Thinking about a random number generator: Part 3
This is Part 3 of a three-part blog post. If you have not read Part 1 and Part 2, please do that first.
3. Testing and Checking the Properties
Now it is time to check our properties! We will use two Quint commands:
-
quint run
that runs the randomized simulator, -
quint verify
that runs the model checker Apalache.
If you wish to reproduce the experiments, use the specification prng2.qnt.
3.1. Testing the Properties with the Simulator
To test both properties, we simply use quint run
:
$ quint run --invariant=safety ./specs/prng2.qnt
An example execution:
[State 0] { base: 1, bound: 3724719, input: 3724719, output: 0, pc: InLoop }
[State 1] { base: 256, bound: 3724719, input: 14549, output: 110, pc: InLoop }
[State 2] { base: 65536, bound: 3724719, input: 56, output: 28236, pc: InLoop }
[State 3] { base: 65536, bound: 3724719, input: 56, output: 618060, pc: Done }
[ok] No violation found (1248ms).
$ quint run --invariant=missingOutput ./specs/prng2.qnt
An example execution:
[State 0] { base: 1, bound: 7132656, input: 7132656, output: 0, pc: InLoop }
[State 1] { base: 256, bound: 7132656, input: 27861, output: 46, pc: InLoop }
[State 2] { base: 65536, bound: 7132656, input: 108, output: 11795, pc: InLoop }
[State 3] { base: 65536, bound: 7132656, input: 108, output: 2895379, pc: Done }
[ok] No violation found (1288ms).
In both cases, the simulator has exercised 10,000 random executions. This is the
default setting that we can change by setting --max=samples
e.g. to 1,000,000.
Does it mean that both properties hold true? Not exactly. Similar to property-based testing, the simulator reports a property violation, if it finds one. However, if the simulator does not find a bug, all we know is that the executions tried by the simulator, e.g., 1,000,000 executions, do not violate the invariants.

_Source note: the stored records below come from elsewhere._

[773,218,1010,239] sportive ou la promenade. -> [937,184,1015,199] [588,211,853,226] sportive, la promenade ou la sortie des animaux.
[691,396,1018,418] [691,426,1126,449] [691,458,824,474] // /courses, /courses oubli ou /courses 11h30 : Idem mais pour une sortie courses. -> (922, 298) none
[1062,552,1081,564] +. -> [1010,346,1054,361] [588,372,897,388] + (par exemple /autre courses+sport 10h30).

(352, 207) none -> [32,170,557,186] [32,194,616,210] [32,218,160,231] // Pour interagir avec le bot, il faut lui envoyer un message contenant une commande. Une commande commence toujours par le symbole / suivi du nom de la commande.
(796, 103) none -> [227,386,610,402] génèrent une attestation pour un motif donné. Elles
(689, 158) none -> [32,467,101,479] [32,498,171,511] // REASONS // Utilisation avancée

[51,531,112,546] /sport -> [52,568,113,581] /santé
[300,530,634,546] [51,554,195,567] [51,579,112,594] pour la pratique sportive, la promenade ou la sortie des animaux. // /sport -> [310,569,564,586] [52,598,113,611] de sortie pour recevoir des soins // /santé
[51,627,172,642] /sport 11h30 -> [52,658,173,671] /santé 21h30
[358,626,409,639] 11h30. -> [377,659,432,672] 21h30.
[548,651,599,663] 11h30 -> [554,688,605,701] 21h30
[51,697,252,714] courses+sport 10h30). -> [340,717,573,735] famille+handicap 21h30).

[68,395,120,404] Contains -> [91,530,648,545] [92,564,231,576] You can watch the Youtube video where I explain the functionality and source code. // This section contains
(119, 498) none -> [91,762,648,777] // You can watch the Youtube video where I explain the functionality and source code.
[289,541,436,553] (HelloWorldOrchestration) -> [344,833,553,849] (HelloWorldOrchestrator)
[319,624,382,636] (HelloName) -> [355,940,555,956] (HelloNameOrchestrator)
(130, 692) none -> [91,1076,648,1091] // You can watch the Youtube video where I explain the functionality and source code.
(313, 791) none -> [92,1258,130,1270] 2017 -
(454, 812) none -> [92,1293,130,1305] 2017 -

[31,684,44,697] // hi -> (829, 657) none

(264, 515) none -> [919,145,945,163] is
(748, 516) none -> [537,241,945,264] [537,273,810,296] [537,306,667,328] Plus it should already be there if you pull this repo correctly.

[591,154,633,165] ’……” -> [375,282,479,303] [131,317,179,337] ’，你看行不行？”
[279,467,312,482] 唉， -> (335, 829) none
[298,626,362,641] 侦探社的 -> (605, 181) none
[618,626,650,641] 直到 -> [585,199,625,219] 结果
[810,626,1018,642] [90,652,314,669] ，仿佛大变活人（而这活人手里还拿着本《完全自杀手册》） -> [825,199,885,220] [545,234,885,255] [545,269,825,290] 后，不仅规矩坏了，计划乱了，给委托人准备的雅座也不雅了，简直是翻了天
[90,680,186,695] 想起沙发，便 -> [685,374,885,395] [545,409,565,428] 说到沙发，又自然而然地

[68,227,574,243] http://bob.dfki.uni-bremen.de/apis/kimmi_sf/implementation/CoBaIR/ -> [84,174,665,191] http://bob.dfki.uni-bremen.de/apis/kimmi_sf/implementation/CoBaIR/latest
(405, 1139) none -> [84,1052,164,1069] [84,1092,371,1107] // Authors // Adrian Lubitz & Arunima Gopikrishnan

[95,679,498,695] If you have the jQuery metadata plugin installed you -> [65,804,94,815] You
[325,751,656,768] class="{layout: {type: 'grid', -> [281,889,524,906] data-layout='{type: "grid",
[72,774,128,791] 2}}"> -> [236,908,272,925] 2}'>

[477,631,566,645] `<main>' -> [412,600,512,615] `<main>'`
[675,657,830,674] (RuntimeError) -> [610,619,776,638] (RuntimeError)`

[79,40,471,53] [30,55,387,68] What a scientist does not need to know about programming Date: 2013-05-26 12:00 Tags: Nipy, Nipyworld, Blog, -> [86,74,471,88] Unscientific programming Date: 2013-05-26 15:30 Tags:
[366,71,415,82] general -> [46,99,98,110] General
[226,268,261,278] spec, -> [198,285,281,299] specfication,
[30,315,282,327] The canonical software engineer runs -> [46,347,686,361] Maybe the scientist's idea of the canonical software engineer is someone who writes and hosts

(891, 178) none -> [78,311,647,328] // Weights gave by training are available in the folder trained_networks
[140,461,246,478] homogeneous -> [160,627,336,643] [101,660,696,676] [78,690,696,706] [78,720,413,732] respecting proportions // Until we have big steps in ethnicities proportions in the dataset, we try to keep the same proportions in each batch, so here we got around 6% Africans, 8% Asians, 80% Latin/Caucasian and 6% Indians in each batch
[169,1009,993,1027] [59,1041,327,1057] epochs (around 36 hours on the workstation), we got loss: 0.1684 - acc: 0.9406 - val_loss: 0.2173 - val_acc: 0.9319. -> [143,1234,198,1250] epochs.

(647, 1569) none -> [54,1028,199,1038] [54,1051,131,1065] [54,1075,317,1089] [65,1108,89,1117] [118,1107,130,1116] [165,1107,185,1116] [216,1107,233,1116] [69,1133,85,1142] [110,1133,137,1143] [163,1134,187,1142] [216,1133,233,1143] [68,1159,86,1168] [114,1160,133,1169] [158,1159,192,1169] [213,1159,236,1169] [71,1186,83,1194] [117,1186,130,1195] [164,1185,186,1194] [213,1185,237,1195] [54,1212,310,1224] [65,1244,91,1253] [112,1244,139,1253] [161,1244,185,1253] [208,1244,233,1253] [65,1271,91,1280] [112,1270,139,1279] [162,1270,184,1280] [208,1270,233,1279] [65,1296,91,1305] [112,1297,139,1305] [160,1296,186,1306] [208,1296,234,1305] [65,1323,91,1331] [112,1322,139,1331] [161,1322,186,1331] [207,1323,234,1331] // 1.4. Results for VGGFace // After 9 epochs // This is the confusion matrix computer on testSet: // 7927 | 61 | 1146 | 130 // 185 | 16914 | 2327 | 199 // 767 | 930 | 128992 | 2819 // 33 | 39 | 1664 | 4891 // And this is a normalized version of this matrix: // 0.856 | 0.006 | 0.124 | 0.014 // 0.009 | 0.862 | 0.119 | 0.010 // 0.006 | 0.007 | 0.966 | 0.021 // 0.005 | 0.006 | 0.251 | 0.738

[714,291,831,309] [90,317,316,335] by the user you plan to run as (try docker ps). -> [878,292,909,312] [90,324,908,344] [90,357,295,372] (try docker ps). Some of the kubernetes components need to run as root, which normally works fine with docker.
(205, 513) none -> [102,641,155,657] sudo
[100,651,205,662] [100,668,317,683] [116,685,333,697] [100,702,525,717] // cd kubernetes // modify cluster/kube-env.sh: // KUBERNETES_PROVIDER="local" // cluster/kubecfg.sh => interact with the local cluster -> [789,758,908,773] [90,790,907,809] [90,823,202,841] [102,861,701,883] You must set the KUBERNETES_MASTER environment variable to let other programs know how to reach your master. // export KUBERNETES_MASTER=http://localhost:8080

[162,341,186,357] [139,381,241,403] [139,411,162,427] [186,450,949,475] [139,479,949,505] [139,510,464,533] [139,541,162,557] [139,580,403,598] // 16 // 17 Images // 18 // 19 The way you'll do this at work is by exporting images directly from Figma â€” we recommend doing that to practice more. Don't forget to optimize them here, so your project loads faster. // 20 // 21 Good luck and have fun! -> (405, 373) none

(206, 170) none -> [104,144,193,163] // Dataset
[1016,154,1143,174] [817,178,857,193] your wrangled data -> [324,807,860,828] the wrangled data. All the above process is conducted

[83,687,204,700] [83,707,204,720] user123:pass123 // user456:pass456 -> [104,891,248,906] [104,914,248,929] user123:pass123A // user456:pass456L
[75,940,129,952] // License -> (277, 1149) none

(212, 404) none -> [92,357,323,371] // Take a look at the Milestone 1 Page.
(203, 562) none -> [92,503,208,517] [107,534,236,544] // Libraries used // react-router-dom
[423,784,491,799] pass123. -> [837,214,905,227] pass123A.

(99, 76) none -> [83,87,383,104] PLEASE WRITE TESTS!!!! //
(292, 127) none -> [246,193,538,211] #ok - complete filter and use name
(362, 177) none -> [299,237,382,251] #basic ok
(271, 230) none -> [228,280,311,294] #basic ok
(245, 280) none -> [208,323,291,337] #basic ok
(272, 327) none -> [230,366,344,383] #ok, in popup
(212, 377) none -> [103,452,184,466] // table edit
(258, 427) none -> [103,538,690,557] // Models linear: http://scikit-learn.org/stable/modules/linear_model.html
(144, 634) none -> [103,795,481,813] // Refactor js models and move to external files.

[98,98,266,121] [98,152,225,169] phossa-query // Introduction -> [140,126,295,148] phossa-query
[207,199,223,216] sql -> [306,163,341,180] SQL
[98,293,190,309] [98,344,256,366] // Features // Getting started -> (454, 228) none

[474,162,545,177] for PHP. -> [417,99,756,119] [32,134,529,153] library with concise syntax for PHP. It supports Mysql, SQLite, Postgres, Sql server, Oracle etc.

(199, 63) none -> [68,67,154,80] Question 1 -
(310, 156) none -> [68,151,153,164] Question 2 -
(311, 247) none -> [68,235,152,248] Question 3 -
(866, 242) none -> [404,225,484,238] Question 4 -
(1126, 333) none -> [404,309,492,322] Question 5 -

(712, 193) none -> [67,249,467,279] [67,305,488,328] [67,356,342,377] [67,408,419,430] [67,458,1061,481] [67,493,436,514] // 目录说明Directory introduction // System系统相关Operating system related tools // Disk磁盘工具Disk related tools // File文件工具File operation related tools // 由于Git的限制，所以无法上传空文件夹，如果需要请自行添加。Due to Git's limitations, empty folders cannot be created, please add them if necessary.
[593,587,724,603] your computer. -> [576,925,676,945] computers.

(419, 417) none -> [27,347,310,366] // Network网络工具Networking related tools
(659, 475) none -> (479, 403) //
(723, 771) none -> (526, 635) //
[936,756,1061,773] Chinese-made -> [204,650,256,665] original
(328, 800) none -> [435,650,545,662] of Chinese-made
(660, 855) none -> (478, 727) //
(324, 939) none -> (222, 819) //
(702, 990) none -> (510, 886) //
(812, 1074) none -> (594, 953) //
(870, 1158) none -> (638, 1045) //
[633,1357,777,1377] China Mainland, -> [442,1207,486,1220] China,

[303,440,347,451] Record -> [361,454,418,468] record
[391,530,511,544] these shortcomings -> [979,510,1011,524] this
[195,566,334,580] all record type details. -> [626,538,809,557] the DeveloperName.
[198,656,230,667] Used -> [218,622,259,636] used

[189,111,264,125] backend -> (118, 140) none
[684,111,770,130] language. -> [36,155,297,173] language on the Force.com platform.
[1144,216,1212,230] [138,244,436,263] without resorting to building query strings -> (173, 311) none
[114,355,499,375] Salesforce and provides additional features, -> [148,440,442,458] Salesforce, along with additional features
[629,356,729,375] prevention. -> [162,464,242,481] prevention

Of course, we can always increase the number of executions. We have to be aware though that the simulation times are increasing linearly with the number of executions. See the plot for the both invariants below.
How many executions shall we enumerate, to be completely sure
that the invariant missingOutput
holds true? Since we have fixed $bound$ to
0xff0001
, we know the following:
-
Action
init
produces one state under the assumption that $bound$ equals to0xff0001
. -
Action
loop
is executed exactly two times. Each time, this action non-deterministically chooses a value in the interval $[0, \texttt{WORD_BOUND})$. -
Action
postLoop
is executed once. It non-deterministically chooses a value in the interval $[0, \texttt{WORD_BOUND})$.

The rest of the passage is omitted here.